Querying on top of that gives me the same query plan as before. Trying to create a materialized view out of this fails, because of the subquery expression, I’ll have to express the view in terms of joins, instead. Like this:

SELECT dept.deptno, 
       dname, 
       loc, 
       COUNT(*) empcount 
FROM   dept 
       LEFT JOIN emp 
         ON dept.deptno = emp.deptno 
WHERE  dept.deptno = 20 
GROUP  BY dept.deptno, 
          dname, 
          loc 

Interestingly enough, this is a different query plan than the subquery, with SQL Server, those two query exhibit identical query plans.

image

Now, to turn that into an materialized view.

CREATE materialized VIEW deptwithempcount 
AS SELECT dept.deptno, 
          dname, 
          loc, 
          COUNT(*) empcount 
   FROM   dept 
          left join emp 
            ON dept.deptno = emp.deptno 
   GROUP  BY dept.deptno, 
             dname, 
             loc 

And querying on this gives us very interesting results:

select * from deptwithempcount 
where deptno = 20

image

Unlike SQL Server, we can see that Oracle is reading everything from the view. But let us try one more thing, before we conclude this with a victory.

update emp 
set deptno = 10
where deptno = 20;

select * from deptwithempcount 
where deptno = 20

But now, when we re-run the materialized view query, we see the results as they were at the creation of the view.

There appears to be a set of options to control that, but the one that I want (RERESH FAST), which update the view as soon as data changes will not work with this query, since it consider it too complex. I didn’t investigate too deeply, but it seems that this is another dead end.


Comments

Justin

Probably one of the biggest deficiencies in the various RDBMS offerings out there is their inability to materialize complex views.

This is a hard problem to solve but could be improved and fits very well into the relational model.

If you went with a eventually consistent model with a background view generation like some NOSQL products, the the complex view update could be deferred, but you could get stale results.

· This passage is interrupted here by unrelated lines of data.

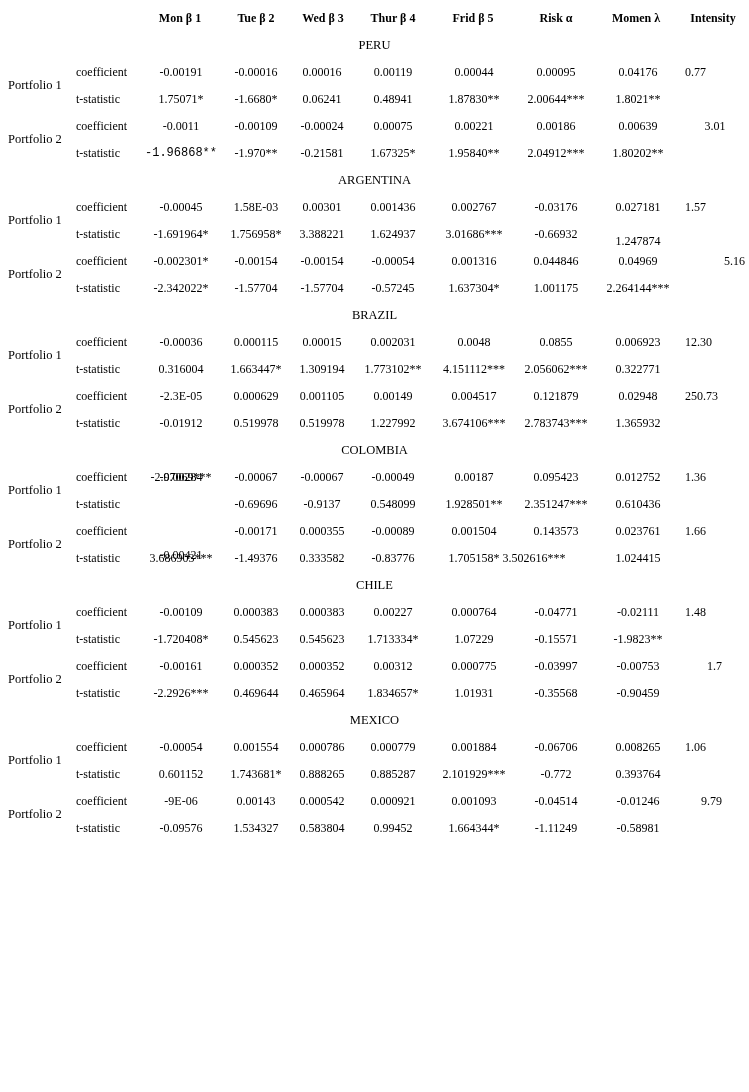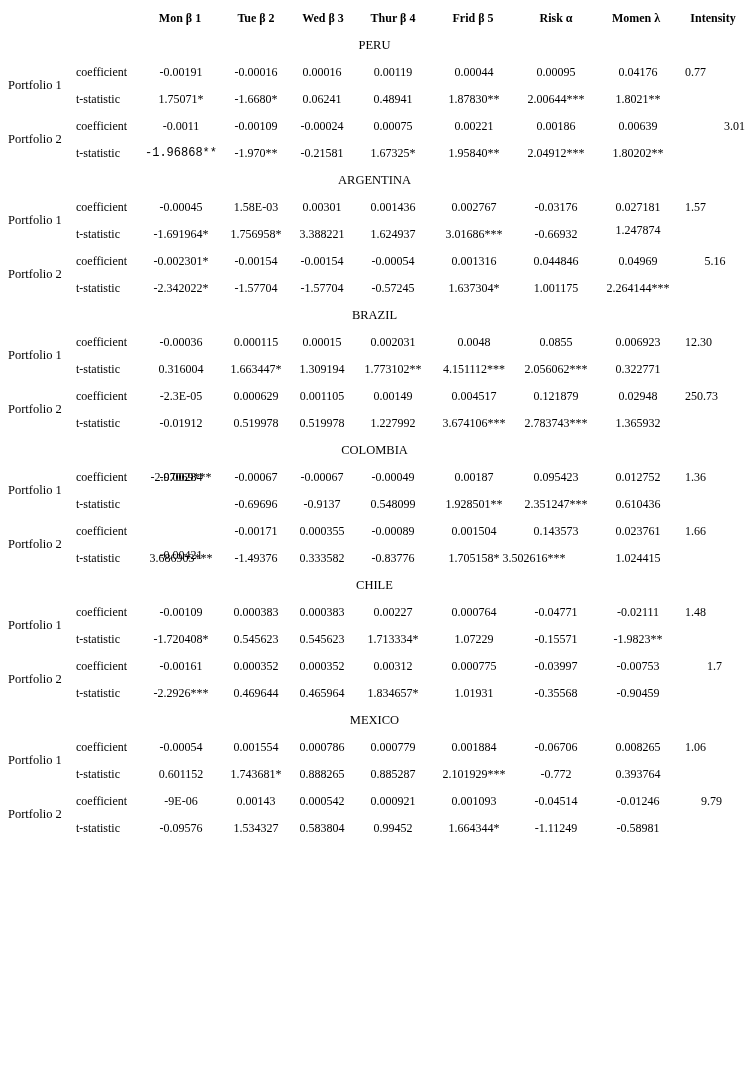"3.01" div.cell { text-align: right -> center }
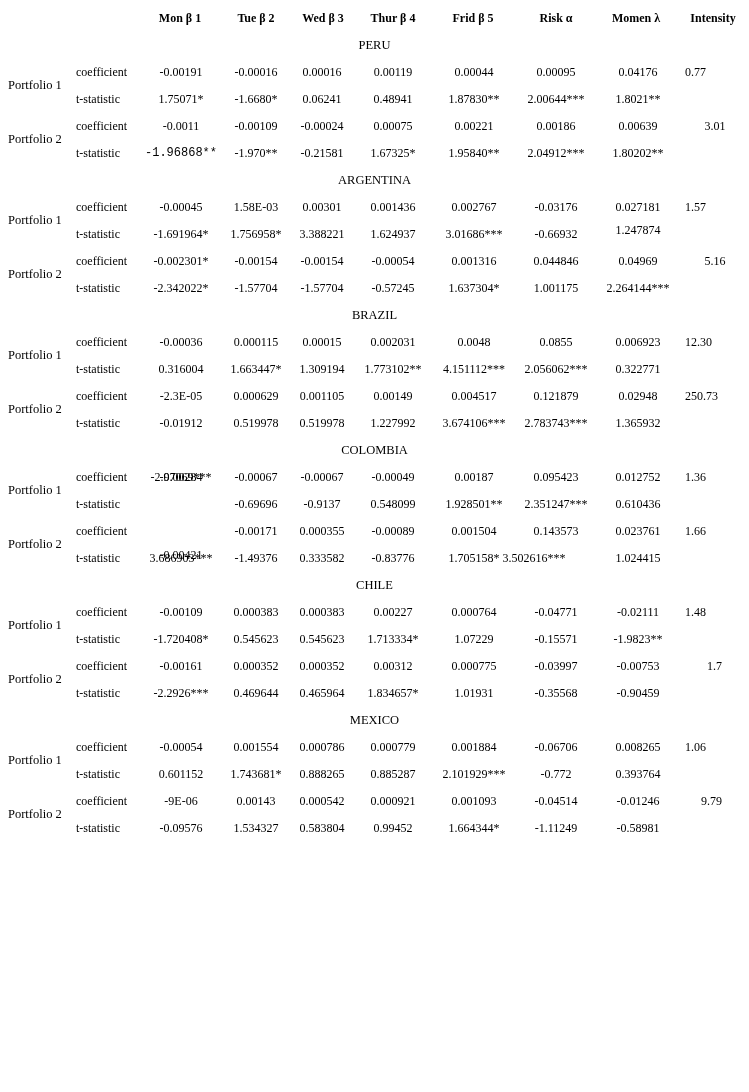"1.247874" div.cell { top: 223px -> 234px }
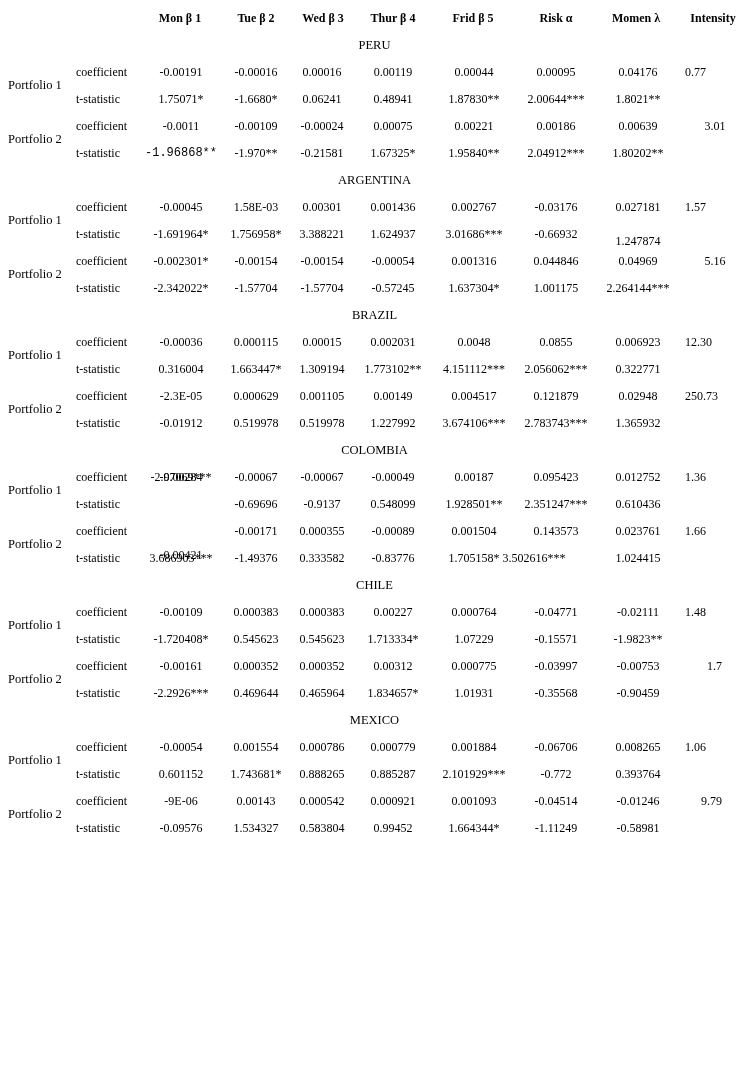"5.16" div.cell { text-align: center -> right }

You should try a trigger based solution with MSSQL or Oracle at least as a comparison.

Not sure what the aversion to triggers is, they are ideal for creating complex user defined "indexes" such as what you are doing with the Post Count.

Materialize views are essentially just declarative system managed triggers that update another table.

Bruno Martinez

Ayende,

Put both tables in the same table cluster, so that finding the employees is not another disk seek. This gets close to document data bases.

tobi

"This is a hard problem to solve" It is not. It can be solved by using stacked indexed views (search on google to find a pdf from MS; alas not implemented).

I was appalled as I learned about oracles deferred materialized views. I believe there is no synchronous option which makes them worthless for many applications. What an unnecessary crippling.

tobi

On the other hand If you want a deferred update system then the automatic view matching in the query optimizer must come in very handy.

Sam
Sam

I'm with Justin - relational databases have an existing, proven, built-in mechanism to implement what you're trying to accomplish; they're called triggers.

On one occasion I remember fiddling around with indexed views for a week before giving up and implementing a trigger solution. Quickest, easiest, most sensible and most performant change I ever made to that system.

Frans Bouma

@Tobi: materialized/indexed views are by definition used in functionality which consumes large buckets of data and processes them for a lengthy period of time for readonly purposes. This alone makes it already not necessary to have the views be 'up to date' at all time, as that's only possible with a live query.

many people think data has to be 'non-stale' at any given moment, but they forget that only some data has to be 'non-stale'. All the rest can be consumed from for example materialized/indexed views. The post count is a good example for data which is totally acceptable to be 'stale': who's going to check whether user X has indeed 103 posts? no-one.

It therefore comes down to:

  • decide what data elements can be stale

  • make sure the non-stale data is fast and easy to retrieve and manipulate.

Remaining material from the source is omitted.